### Exercise description
In the records below, find the line with "payment terms: 10 days -> 14 days" and the line with "balance: 2519.70 -> 4589.85"; return exactly those lines and every line between them.

+ + + + + + +

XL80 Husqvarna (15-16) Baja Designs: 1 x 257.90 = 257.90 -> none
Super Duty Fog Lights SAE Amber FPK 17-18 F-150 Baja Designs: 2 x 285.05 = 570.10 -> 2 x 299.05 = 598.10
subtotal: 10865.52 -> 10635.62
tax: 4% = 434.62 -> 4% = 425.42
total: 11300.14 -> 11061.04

+ + + + + + +

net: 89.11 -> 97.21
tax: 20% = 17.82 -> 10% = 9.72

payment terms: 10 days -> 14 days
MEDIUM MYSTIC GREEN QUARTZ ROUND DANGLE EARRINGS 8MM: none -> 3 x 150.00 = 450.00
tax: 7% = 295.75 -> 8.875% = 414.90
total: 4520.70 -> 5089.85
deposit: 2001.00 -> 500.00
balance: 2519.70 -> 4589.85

+ + + + + + +

### Solution for this problem
payment terms: 10 days -> 14 days
MEDIUM MYSTIC GREEN QUARTZ ROUND DANGLE EARRINGS 8MM: none -> 3 x 150.00 = 450.00
tax: 7% = 295.75 -> 8.875% = 414.90
total: 4520.70 -> 5089.85
deposit: 2001.00 -> 500.00
balance: 2519.70 -> 4589.85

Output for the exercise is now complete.